• _PROBLEM TO WORK ON_
This exercise needs the complete data reproduced exactly.

• _PROVIDED ENTRIES_
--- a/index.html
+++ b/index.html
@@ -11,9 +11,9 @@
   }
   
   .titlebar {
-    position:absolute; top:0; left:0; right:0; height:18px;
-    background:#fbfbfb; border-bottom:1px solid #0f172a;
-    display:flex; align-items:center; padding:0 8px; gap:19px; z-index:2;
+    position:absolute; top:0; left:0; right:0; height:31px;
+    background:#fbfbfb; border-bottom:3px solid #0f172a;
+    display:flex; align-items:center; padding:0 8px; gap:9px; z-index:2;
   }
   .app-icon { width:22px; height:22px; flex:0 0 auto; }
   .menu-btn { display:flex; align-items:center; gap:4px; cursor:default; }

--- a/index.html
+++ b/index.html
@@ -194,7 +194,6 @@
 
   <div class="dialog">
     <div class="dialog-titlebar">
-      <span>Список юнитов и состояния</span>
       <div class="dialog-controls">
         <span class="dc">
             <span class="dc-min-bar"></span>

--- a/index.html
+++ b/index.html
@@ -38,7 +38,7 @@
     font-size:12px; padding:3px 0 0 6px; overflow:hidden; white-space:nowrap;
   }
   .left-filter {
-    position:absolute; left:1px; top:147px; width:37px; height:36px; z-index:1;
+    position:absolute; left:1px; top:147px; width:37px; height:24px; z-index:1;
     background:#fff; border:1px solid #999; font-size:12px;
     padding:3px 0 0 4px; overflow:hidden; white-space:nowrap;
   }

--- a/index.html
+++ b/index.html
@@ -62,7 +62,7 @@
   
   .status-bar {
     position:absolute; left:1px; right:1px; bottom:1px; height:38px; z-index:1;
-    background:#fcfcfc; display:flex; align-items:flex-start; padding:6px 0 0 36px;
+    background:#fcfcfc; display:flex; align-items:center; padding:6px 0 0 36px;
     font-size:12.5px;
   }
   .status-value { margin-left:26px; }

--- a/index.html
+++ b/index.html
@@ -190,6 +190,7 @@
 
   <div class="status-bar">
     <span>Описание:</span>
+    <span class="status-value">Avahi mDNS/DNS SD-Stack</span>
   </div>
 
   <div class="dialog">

• _COMPLETED TASK_
--- a/index.html
+++ b/index.html
@@ -11,9 +11,9 @@
   }
   
   .titlebar {
-    position:absolute; top:0; left:0; right:0; height:18px;
-    background:#fbfbfb; border-bottom:1px solid #0f172a;
-    display:flex; align-items:center; padding:0 8px; gap:19px; z-index:2;
+    position:absolute; top:0; left:0; right:0; height:31px;
+    background:#fbfbfb; border-bottom:3px solid #0f172a;
+    display:flex; align-items:center; padding:0 8px; gap:9px; z-index:2;
   }
   .app-icon { width:22px; height:22px; flex:0 0 auto; }
   .menu-btn { display:flex; align-items:center; gap:4px; cursor:default; }

--- a/index.html
+++ b/index.html
@@ -194,7 +194,6 @@
 
   <div class="dialog">
     <div class="dialog-titlebar">
-      <span>Список юнитов и состояния</span>
       <div class="dialog-controls">
         <span class="dc">
             <span class="dc-min-bar"></span>

--- a/index.html
+++ b/index.html
@@ -38,7 +38,7 @@
     font-size:12px; padding:3px 0 0 6px; overflow:hidden; white-space:nowrap;
   }
   .left-filter {
-    position:absolute; left:1px; top:147px; width:37px; height:36px; z-index:1;
+    position:absolute; left:1px; top:147px; width:37px; height:24px; z-index:1;
     background:#fff; border:1px solid #999; font-size:12px;
     padding:3px 0 0 4px; overflow:hidden; white-space:nowrap;
   }

--- a/index.html
+++ b/index.html
@@ -62,7 +62,7 @@
   
   .status-bar {
     position:absolute; left:1px; right:1px; bottom:1px; height:38px; z-index:1;
-    background:#fcfcfc; display:flex; align-items:flex-start; padding:6px 0 0 36px;
+    background:#fcfcfc; display:flex; align-items:center; padding:6px 0 0 36px;
     font-size:12.5px;
   }
   .status-value { margin-left:26px; }

--- a/index.html
+++ b/index.html
@@ -190,6 +190,7 @@
 
   <div class="status-bar">
     <span>Описание:</span>
+    <span class="status-value">Avahi mDNS/DNS SD-Stack</span>
   </div>
 
   <div class="dialog">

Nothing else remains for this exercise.